When North Platte Lodge and The Reef Fly Shop were acquired by longtime NPL guides Trent Tatum and Erik Aune in 2007, they recognized a failing in the industry and created an ill-received logo to counter the Amateur-Pro Bro Fly Fishing Culture. Many fly anglers have an aversion to pelicans because of the perceived “competition”. Very few have a legitimate position based on pelicans adversely impacting fisheries, but we recognize that very limited reality. What we didn’t know at the time was the coming social media influencer filth and snagging trout with pegged bead rigs becoming the “guides choice” fly fishing approach. We were really targeting the entry-level magazine writing and film media, the lackluster “innovation” from the manufacturing side and the “pro guides” incurable need to crowd into the obvious water because nobody showed them how to fish the rest of the river. It is an industry often driven by copouts and doing it the easiest way without any thought of the ramifications and with disregard for fish and fisheries.

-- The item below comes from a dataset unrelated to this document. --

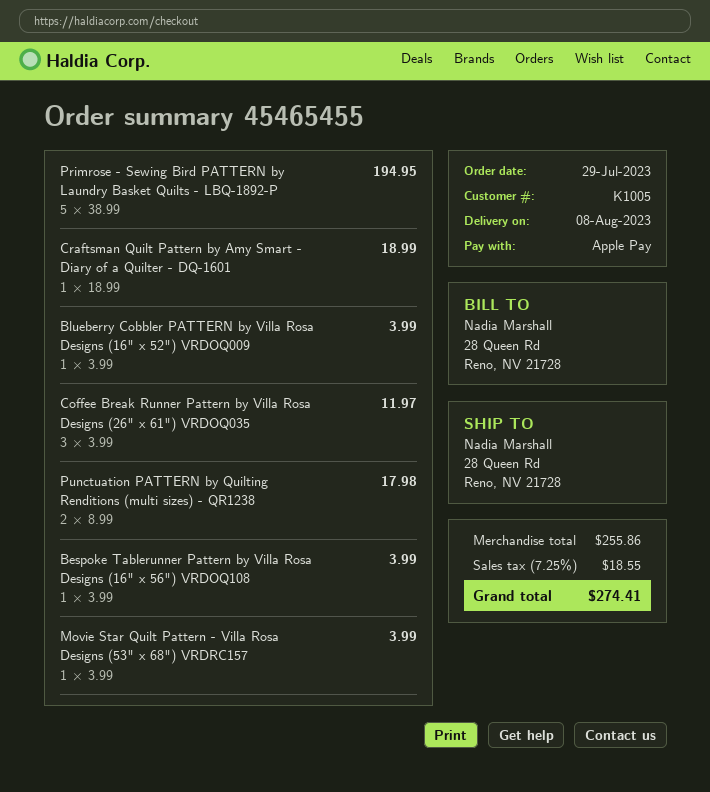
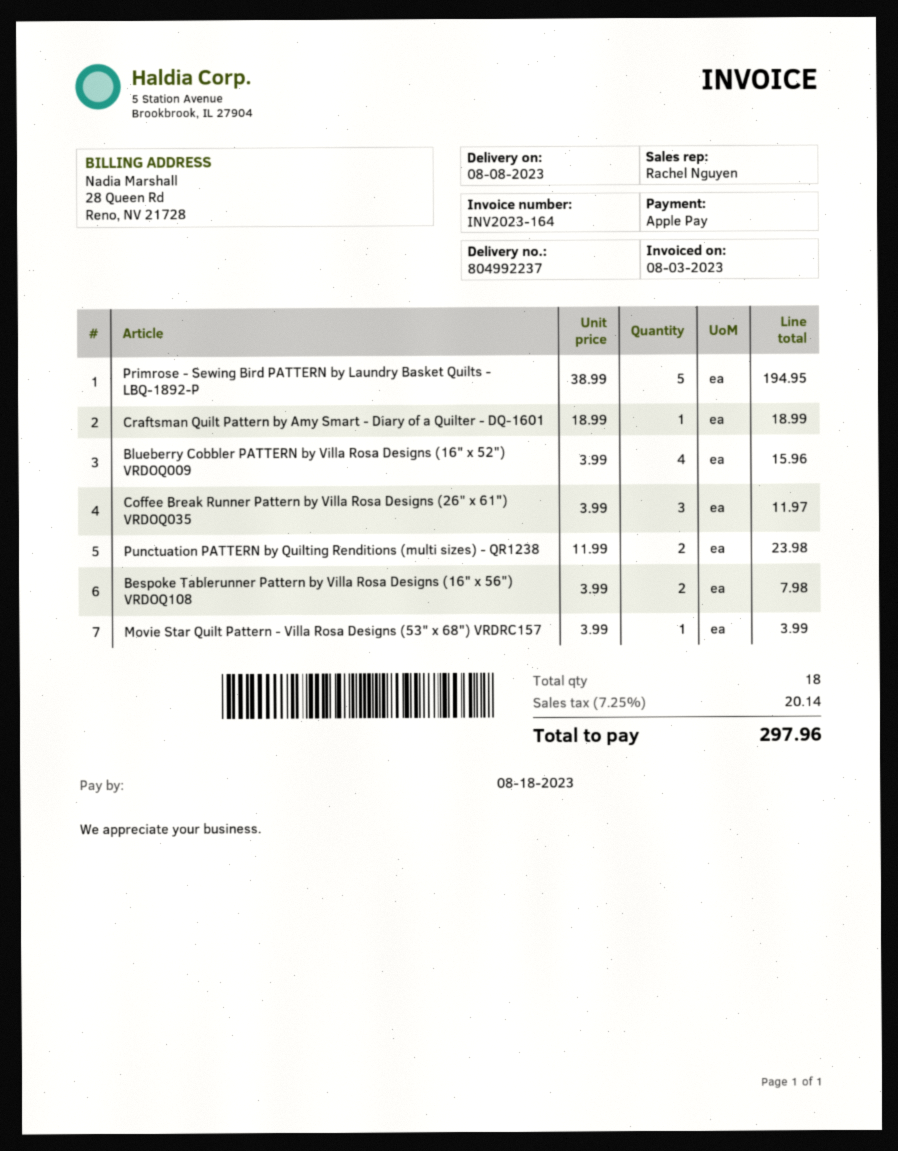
Blueberry Cobbler PATTERN by Villa Rosa Designs (16" x 52") VRDOQ009: 1 x 3.99 = 3.99 -> 4 x 3.99 = 15.96
Punctuation PATTERN by Quilting Renditions (multi sizes) - QR1238: 2 x 8.99 = 17.98 -> 2 x 11.99 = 23.98
Bespoke Tablerunner Pattern by Villa Rosa Designs (16" x 56") VRDOQ108: 1 x 3.99 = 3.99 -> 2 x 3.99 = 7.98
tax: 7.25% = 18.55 -> 7.25% = 20.14
total: 274.41 -> 297.96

The latest development to satisfy the incompetent guide program is over fishing small sections of water. Never leave fish to find fish, right? That is a mantra developed and adopted by those who are entry level…fly fishing guides should not be entry level. However, they are clutching to the comfortable and easy water like the Old Bag to her marble rye (gratuitous Seinfeld reference). Spending all day back rowing the few runs that encompass a five mile float or lapping the same couple/few mile sections of river twice in one guide day. This is abusive. It is one thing to spend an hour or two wade fishing a run and hooking a few fish but another thing entirely when it is treated like production on an assembly line…day after day, the same water, twice a day, running over the fun water to get to the dark water. How boring for a guest and how mind numbing for a guide who knows there are and how to target fish in really cool spots doing things directly related to bugs and their behavior.
Some of you know, you’ve moved beyond and can never go back. Give ’em the bird. This Pelican is for you.